**What you have to do:** Exact copies of the lines below are the goal; any images in them are dropped.
★ ★ ★ ★ ★ ★ ★
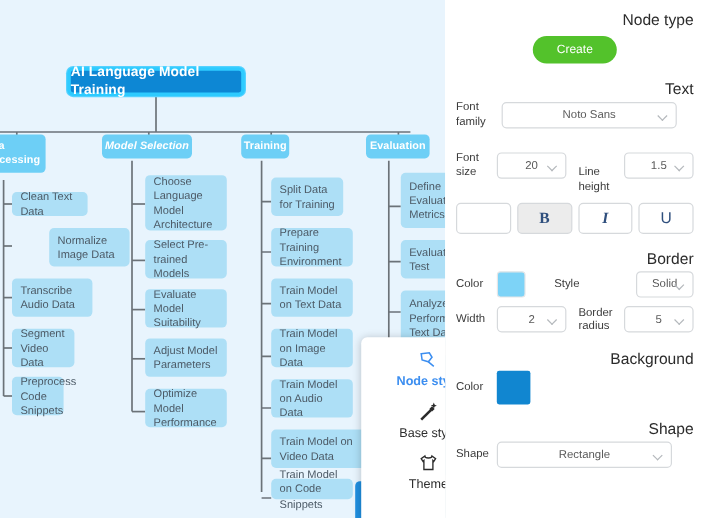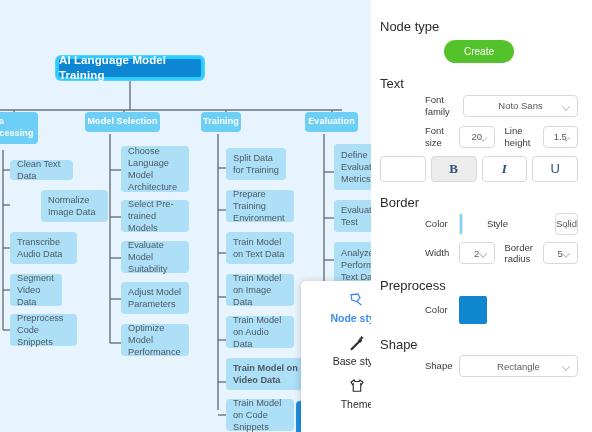"Node type" .sec-title { margin: 12px 0 3px 0 -> 2px 0 3px 0; text-align: none -> right }
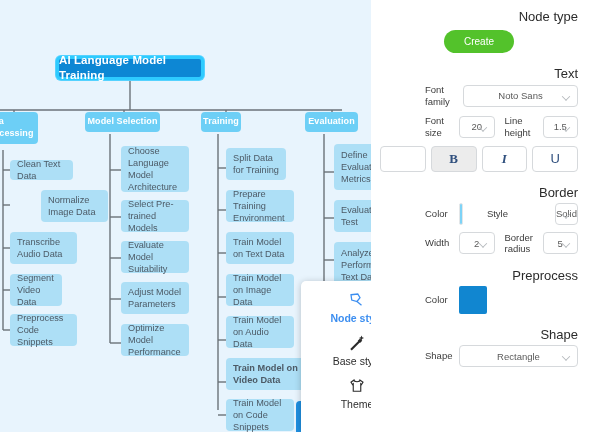"Font family" .lbl { margin-left: 45px -> none }
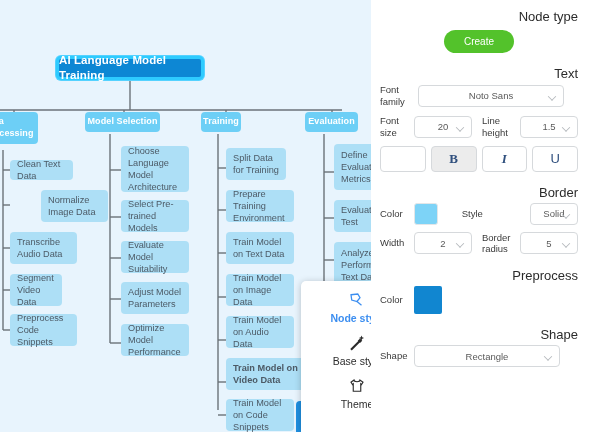"Model Selection" div.node { font-style: none -> italic }
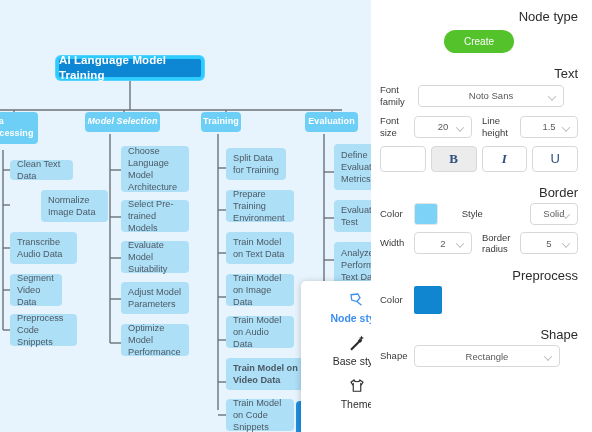"Line height" div.lbl { margin-top: none -> 23px }
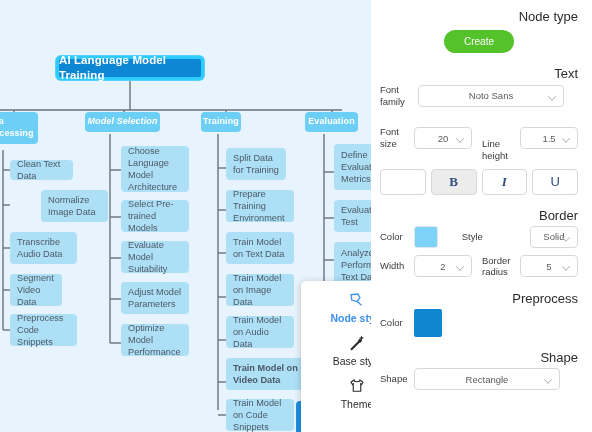"Preprocess" div.sec-title { text: Preprocess -> Background }
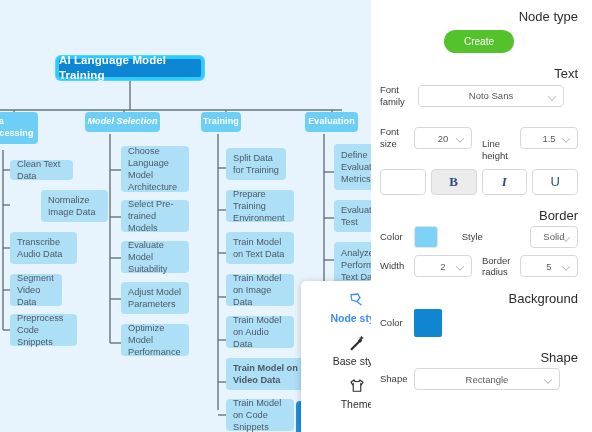"Preprocess Code Snippets" div.node { width: 67px -> 43px }
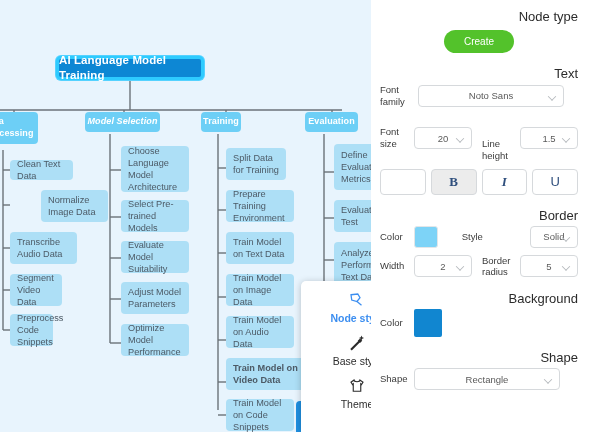"Train Model on Video Data" div.node { font-weight: bold -> none }
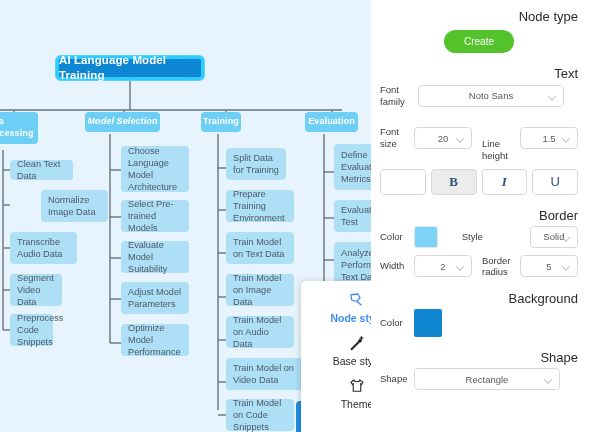"Train Model on Code Snippets" div.node { height: 32px -> 17px }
★ ★ ★ ★ ★ ★ ★
**Exercise result:**
"Node type" .sec-title { margin: 12px 0 3px 0 -> 2px 0 3px 0; text-align: none -> right }
"Font family" .lbl { margin-left: 45px -> none }
"Model Selection" div.node { font-style: none -> italic }
"Line height" div.lbl { margin-top: none -> 23px }
"Preprocess" div.sec-title { text: Preprocess -> Background }
"Preprocess Code Snippets" div.node { width: 67px -> 43px }
"Train Model on Video Data" div.node { font-weight: bold -> none }
"Train Model on Code Snippets" div.node { height: 32px -> 17px }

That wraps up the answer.